What the exercise asks - Retype the entries in full.

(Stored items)
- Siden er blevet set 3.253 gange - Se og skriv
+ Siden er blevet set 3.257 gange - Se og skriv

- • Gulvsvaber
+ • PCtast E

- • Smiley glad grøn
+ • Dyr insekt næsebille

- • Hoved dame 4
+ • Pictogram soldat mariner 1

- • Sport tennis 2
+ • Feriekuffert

Answer for the task -
- Siden er blevet set 3.253 gange - Se og skriv
+ Siden er blevet set 3.257 gange - Se og skriv

- • Gulvsvaber
+ • PCtast E

- • Smiley glad grøn
+ • Dyr insekt næsebille

- • Hoved dame 4
+ • Pictogram soldat mariner 1

- • Sport tennis 2
+ • Feriekuffert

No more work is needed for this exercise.